* [PROBLEM REQUIREMENTS]: Output every line below as it stands, dropping only the images.

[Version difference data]
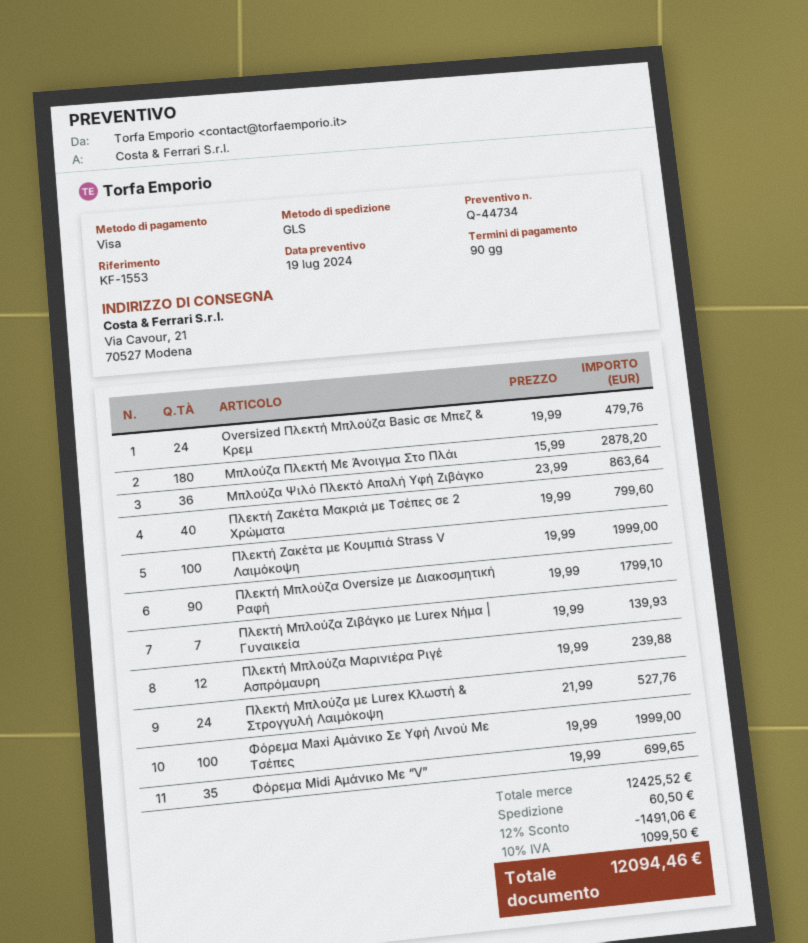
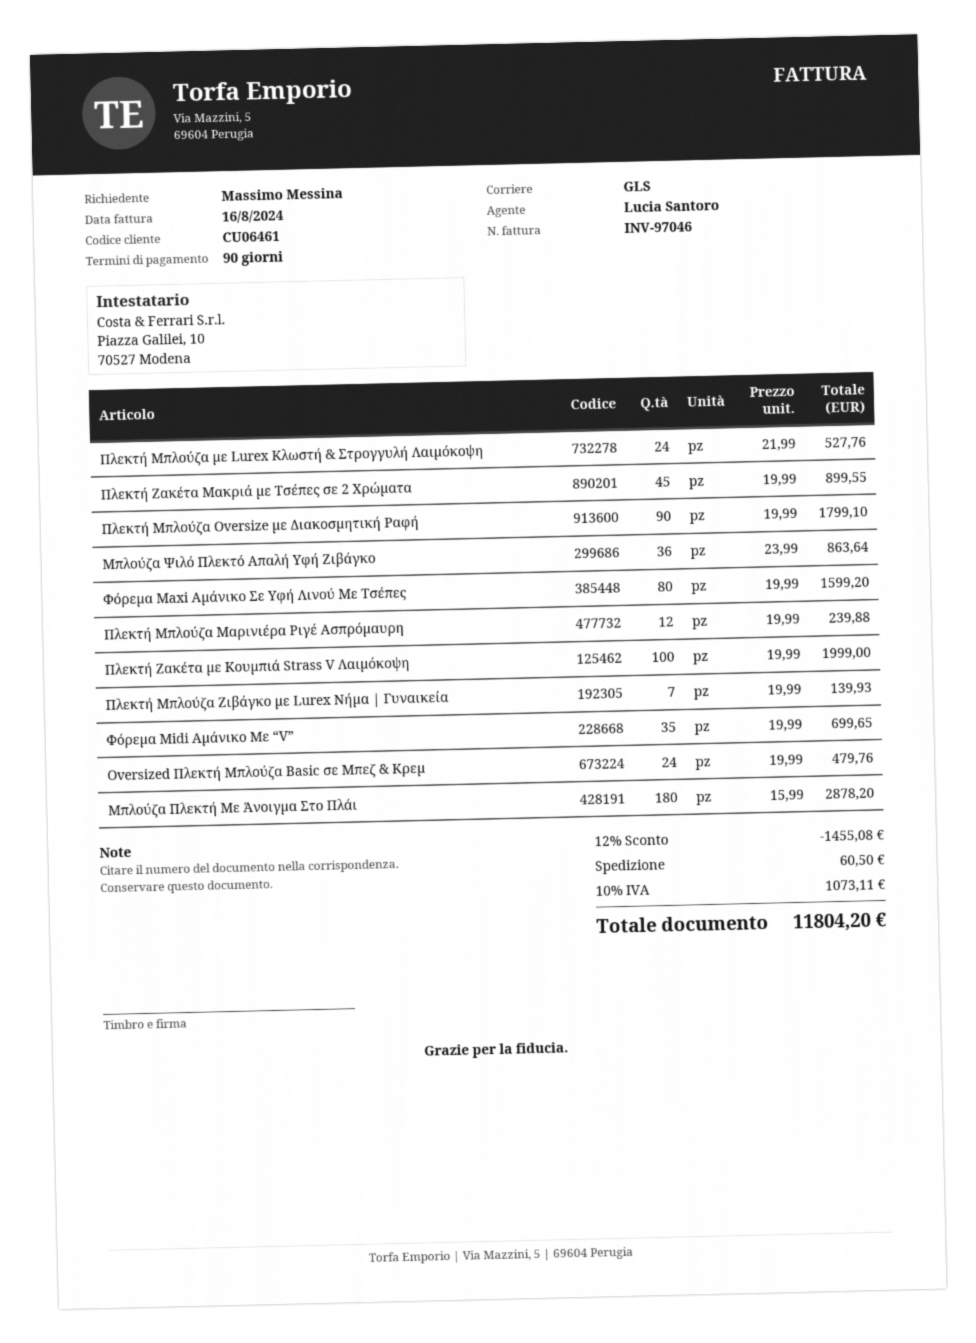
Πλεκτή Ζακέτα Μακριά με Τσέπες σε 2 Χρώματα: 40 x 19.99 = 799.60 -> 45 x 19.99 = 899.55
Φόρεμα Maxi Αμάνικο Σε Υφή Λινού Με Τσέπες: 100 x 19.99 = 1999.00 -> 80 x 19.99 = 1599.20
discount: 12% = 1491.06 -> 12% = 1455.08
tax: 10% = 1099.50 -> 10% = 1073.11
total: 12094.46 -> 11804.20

* [TASK SOLUTION]:
Πλεκτή Ζακέτα Μακριά με Τσέπες σε 2 Χρώματα: 40 x 19.99 = 799.60 -> 45 x 19.99 = 899.55
Φόρεμα Maxi Αμάνικο Σε Υφή Λινού Με Τσέπες: 100 x 19.99 = 1999.00 -> 80 x 19.99 = 1599.20
discount: 12% = 1491.06 -> 12% = 1455.08
tax: 10% = 1099.50 -> 10% = 1073.11
total: 12094.46 -> 11804.20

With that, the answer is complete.